Yet another cryptic post. I am following the w3c mailing list public-i18n-bidi discussing the draft proposal for improving bi-di languages support in HTML5. The thread on dir=uba and providing auto direction in HTML has grown too long for any new reader to safely traverse. We are approaching the cut-off time sooo, to make life easier, I have extracted just the key points in that thread to track the development of the proposal without the justifications. Hope it helps.
The discussion started with Aharon stating:
I am having some very strong doubts about the per-paragraph auto-direction (i.e. dir=uba) feature proposed by the f2f meeting. [...] I think that the feature is too complicated to justify in the absence of overwhelming need. I think that we simply got carried away at the f2f, and proposing the feature to broader circles will harm the overall proposal’s chances for acceptance and implementation.

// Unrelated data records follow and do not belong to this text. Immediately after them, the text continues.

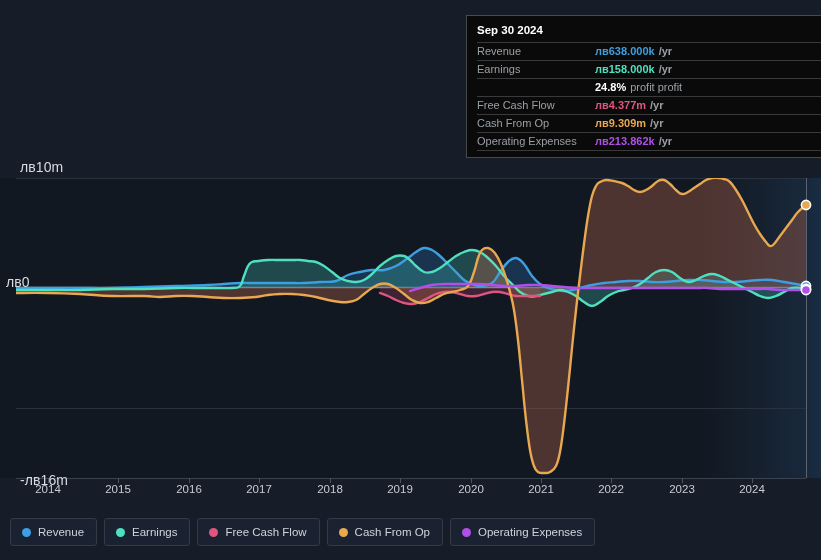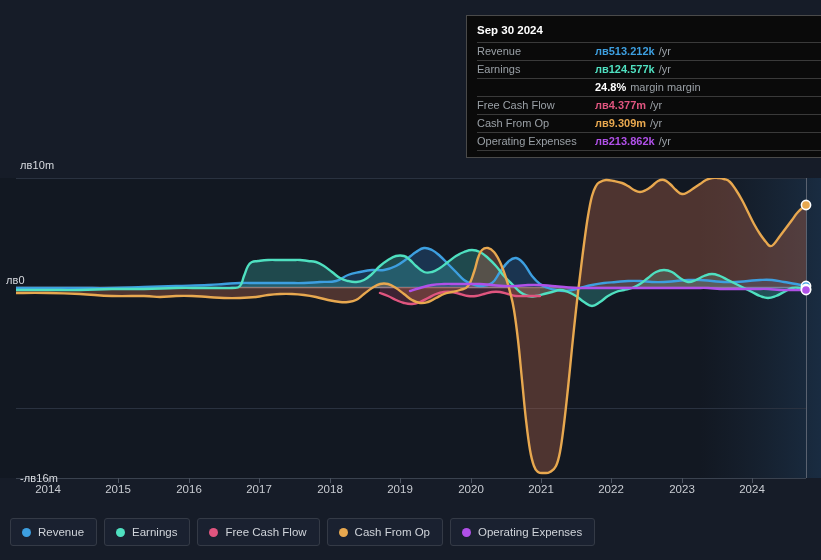--- a/index.html
+++ b/index.html
@@ -241,7 +241,7 @@
     <div id="tooltip-rows">
         <div class="tt-row">
           <div class="tt-name">Revenue</div>
-          <div class="tt-val" style="color: rgb(61, 159, 224);"><span class="tt-cur">лв</span><span>513.212k</span><span class="tt-unit">/yr</span></div>
+          <div class="tt-val" style="color: rgb(61, 159, 224);"><span class="tt-cur">лв</span><span>638.000k</span><span class="tt-unit">/yr</span></div>
         </div>
         <div class="tt-row">
           <div class="tt-name">Earnings</div>

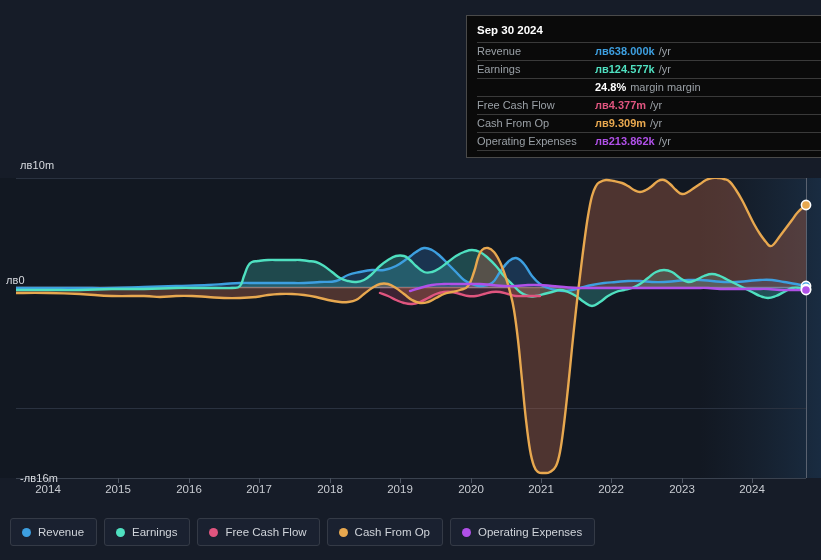--- a/index.html
+++ b/index.html
@@ -99,7 +99,7 @@
   .tt-cur { font-weight: bold; }
   .tt-unit {
     color: #9aa0a6;
-    font-weight: normal;
+    font-weight: bold;
     margin-left: 4px;
   }
   .tt-sub {

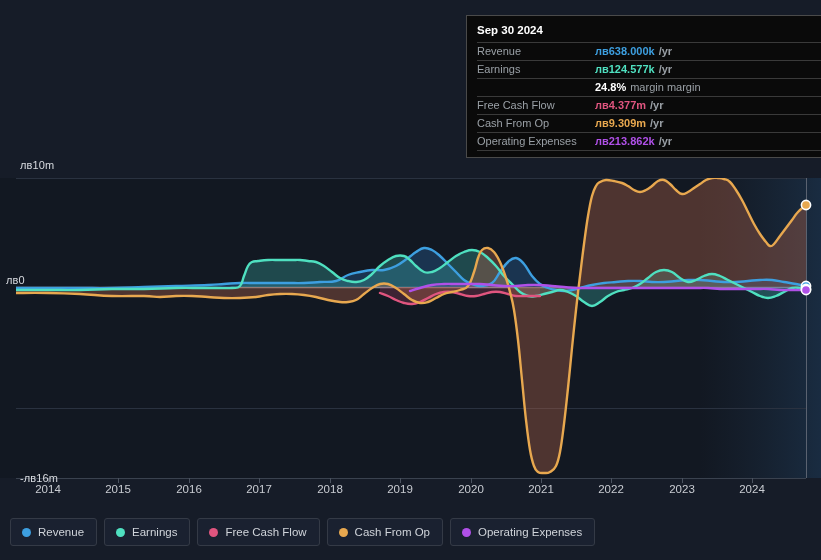--- a/index.html
+++ b/index.html
@@ -245,7 +245,7 @@
         </div>
         <div class="tt-row">
           <div class="tt-name">Earnings</div>
-          <div class="tt-val" style="color: rgb(79, 224, 192);"><span class="tt-cur">лв</span><span>124.577k</span><span class="tt-unit">/yr</span></div>
+          <div class="tt-val" style="color: rgb(79, 224, 192);"><span class="tt-cur">лв</span><span>158.000k</span><span class="tt-unit">/yr</span></div>
         </div>
         <div class="tt-row">
           <div class="tt-name"></div>

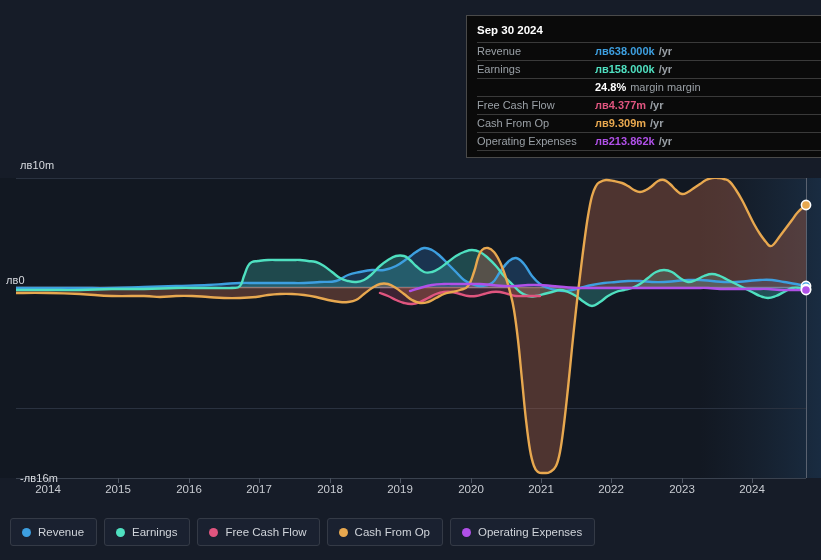--- a/index.html
+++ b/index.html
@@ -249,7 +249,7 @@
         </div>
         <div class="tt-row">
           <div class="tt-name"></div>
-          <div class="tt-val"><span class="tt-sub">24.8%</span><span class="tt-sub-label">margin margin</span></div>
+          <div class="tt-val"><span class="tt-sub">24.8%</span><span class="tt-sub-label">profit profit</span></div>
         </div>
         <div class="tt-row">
           <div class="tt-name">Free Cash Flow</div>

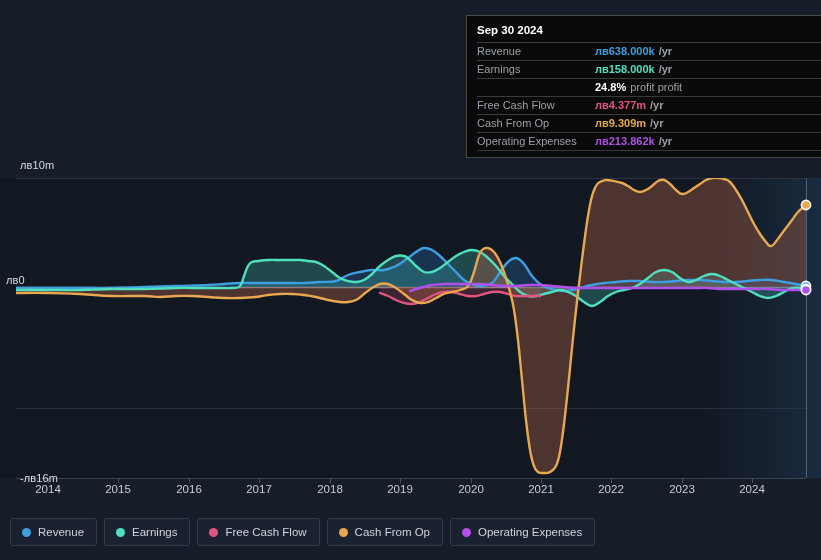--- a/index.html
+++ b/index.html
@@ -34,7 +34,7 @@
   
   .y-label {
     position: absolute;
-    font-size: 11px;
+    font-size: 14px;
     color: #d8dbe0;
     letter-spacing: 0.1px;
     white-space: nowrap;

We then went on to discuss its possible simplification:
we could allow dir=uba on just two elements: <textarea> and a new element that we could call <textareadiv> or perhaps <plaintext>. The latter would be just like a <pre> except that:
- It would not allow mark-up (in the same way that <textarea> does not allow mark-up).
- It would have the same script-accessible properties as <textarea>, including a settable value property.
So, should I include the <plaintext> version of dir=uba in the next draft of the proposal?
Yet another possibility is to forego <plaintext>, but specify that dir=uba only works in the per-paragraph mode when the element does not have any children that are elements (i.e. it congtains no mark-up). Otherwise, it falls back to first-strong (i.e. gives all its UBA paragraphs the same direction). I am pretty sure that this would be quite simple to implement, but have no idea if such a definition would fly in a spec.
I’ve had sufficient negative feedback on suggesting a new element to kill that idea.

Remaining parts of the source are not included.